### Entries shown
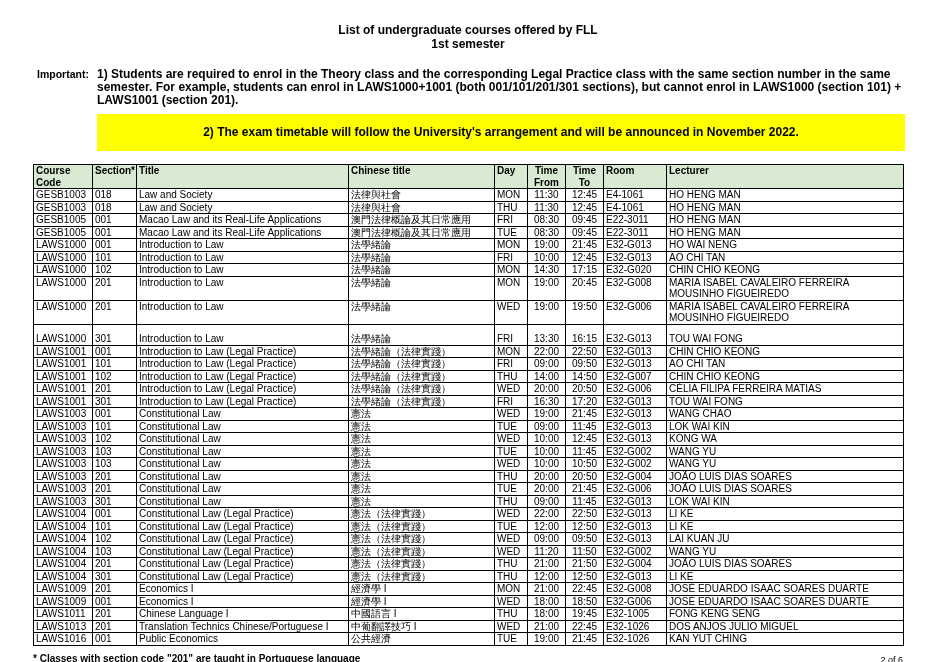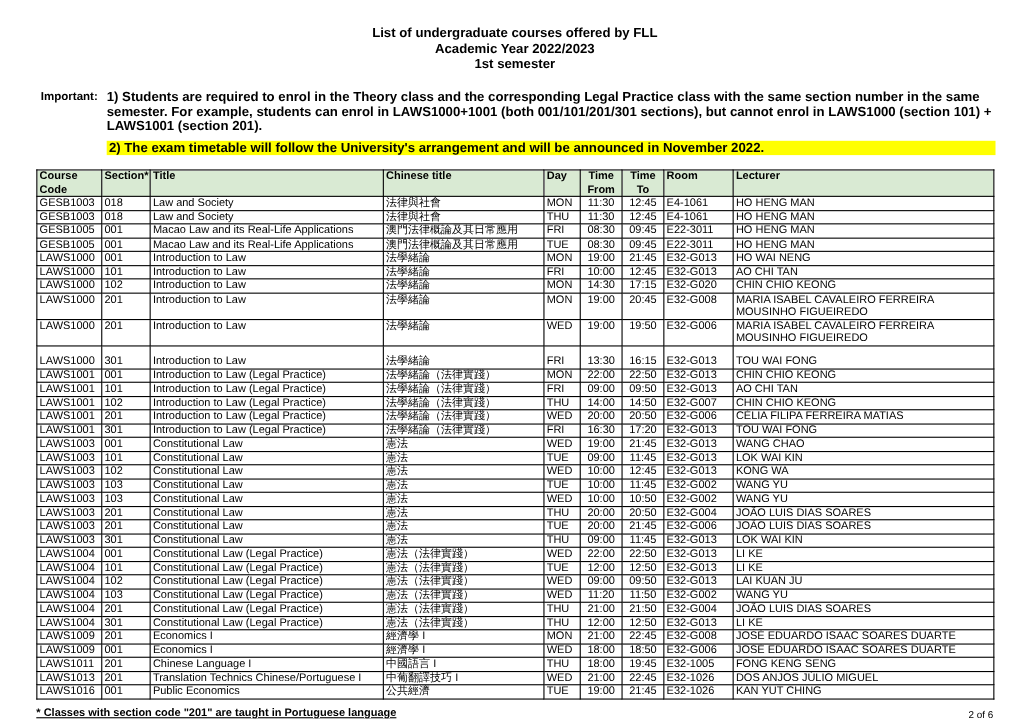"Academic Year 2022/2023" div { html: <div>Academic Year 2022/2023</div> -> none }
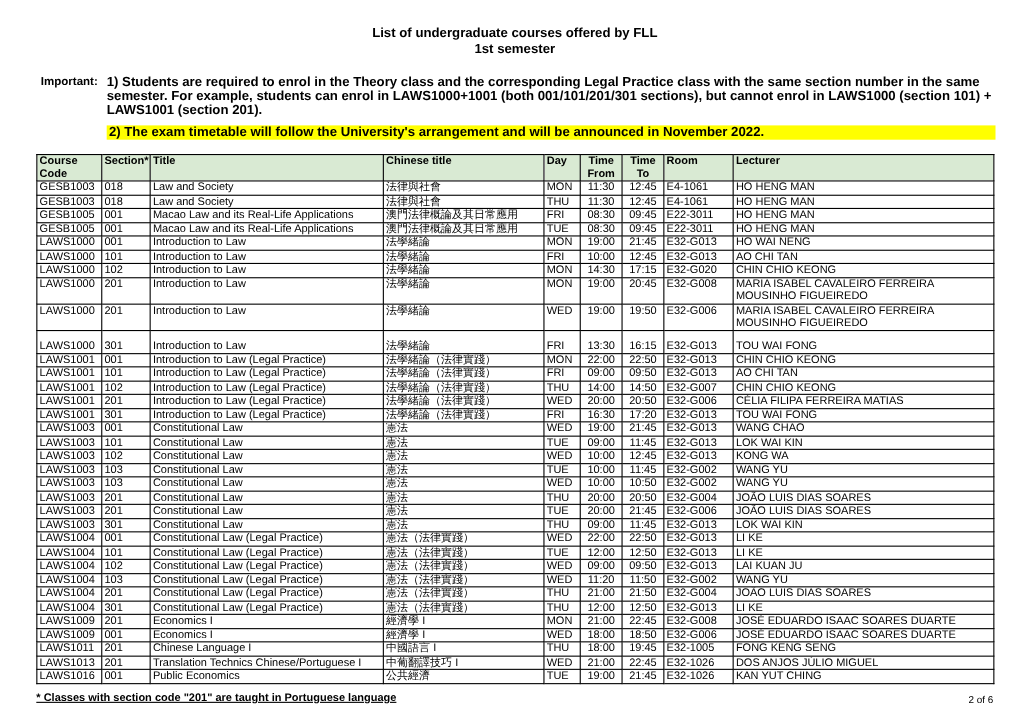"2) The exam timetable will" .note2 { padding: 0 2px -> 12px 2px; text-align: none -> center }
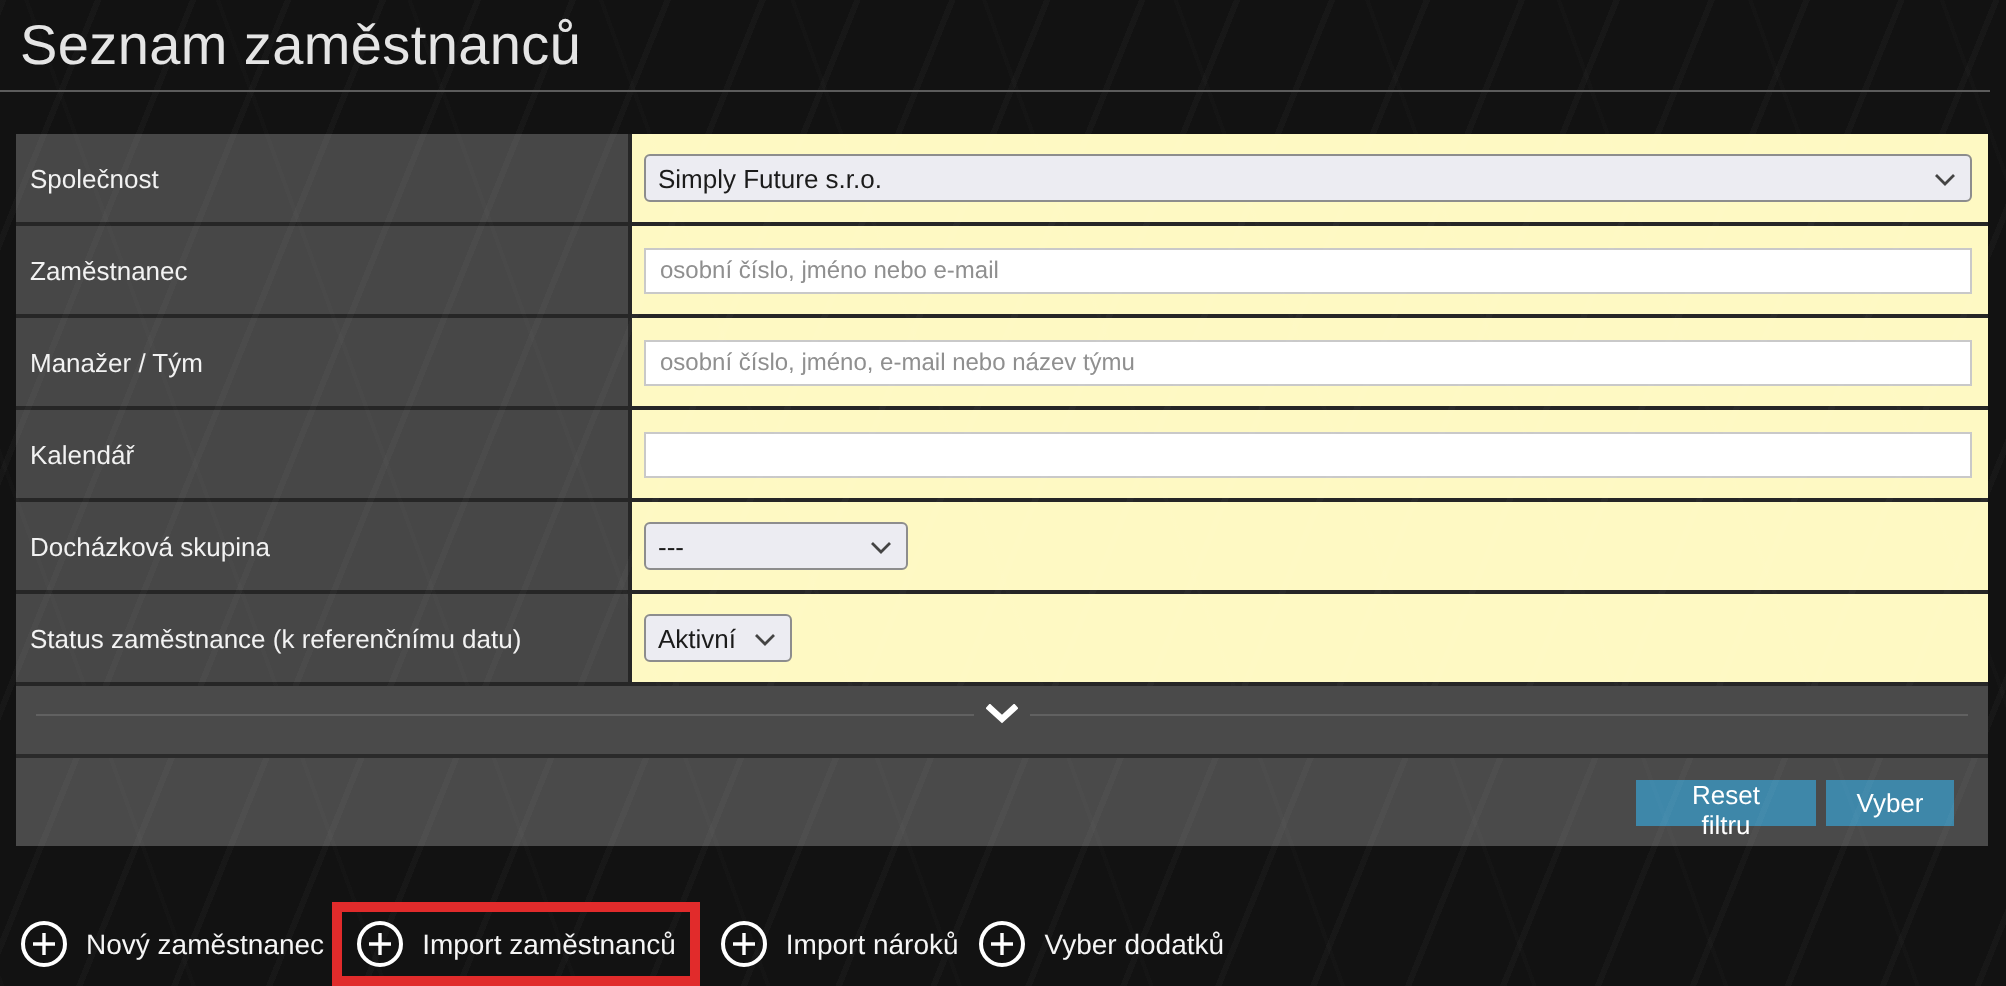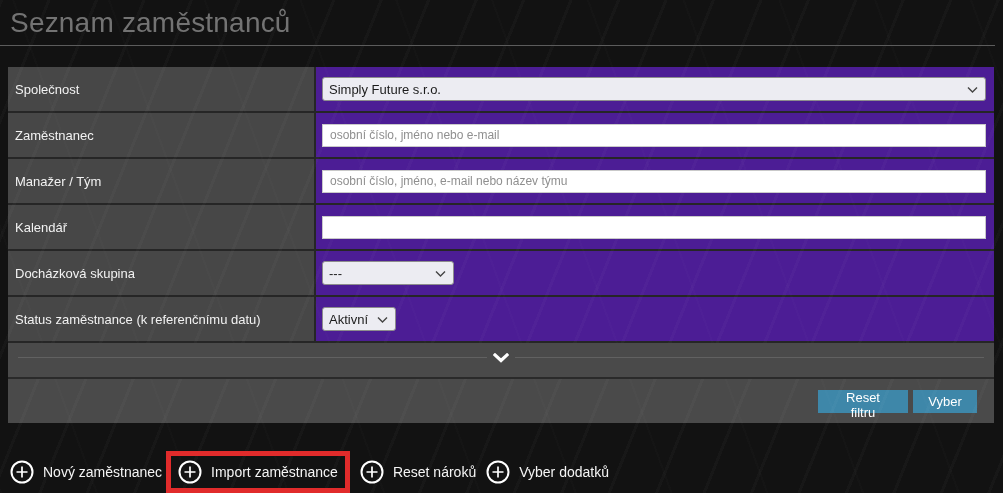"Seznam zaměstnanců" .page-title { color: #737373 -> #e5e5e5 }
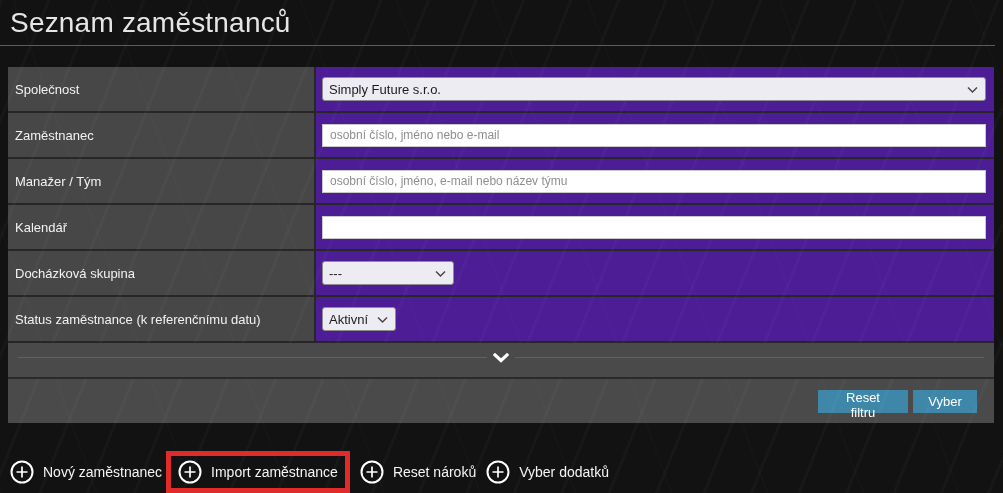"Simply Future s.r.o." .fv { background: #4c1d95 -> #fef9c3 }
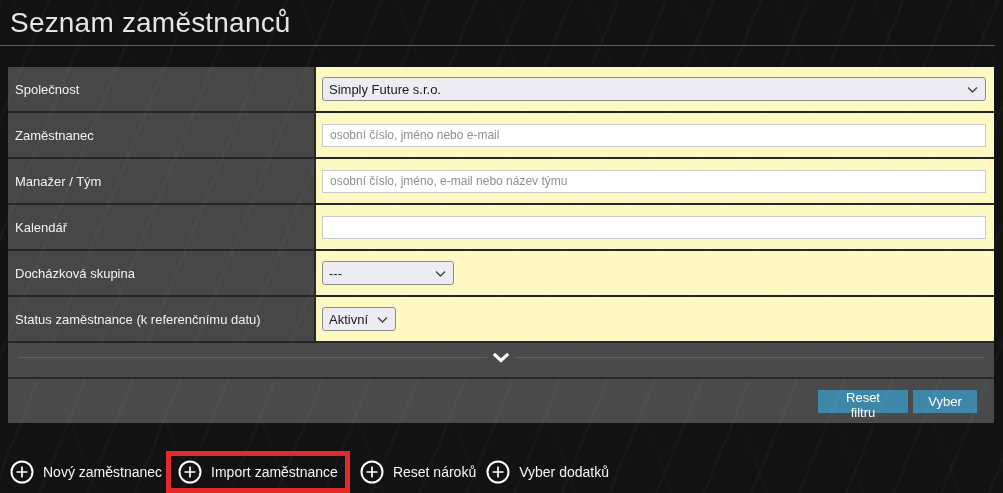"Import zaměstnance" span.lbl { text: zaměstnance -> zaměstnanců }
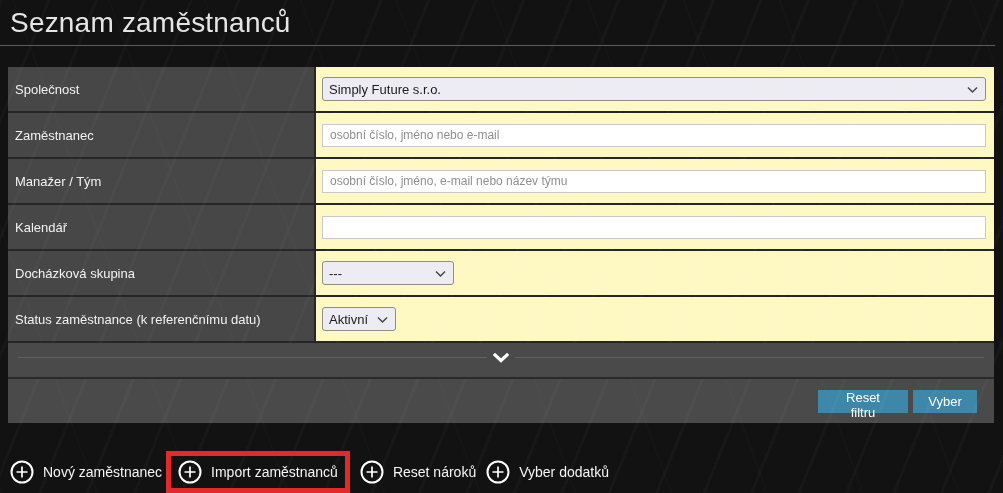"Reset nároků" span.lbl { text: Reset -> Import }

### Task objective
Restate all of the material word for word, leaving every picture out.

### Solution
"Academic Year 2022/2023" div { html: <div>Academic Year 2022/2023</div> -> none }
"2) The exam timetable will" .note2 { padding: 0 2px -> 12px 2px; text-align: none -> center }
"Seznam zaměstnanců" .page-title { color: #737373 -> #e5e5e5 }
"Simply Future s.r.o." .fv { background: #4c1d95 -> #fef9c3 }
"Import zaměstnance" span.lbl { text: zaměstnance -> zaměstnanců }
"Reset nároků" span.lbl { text: Reset -> Import }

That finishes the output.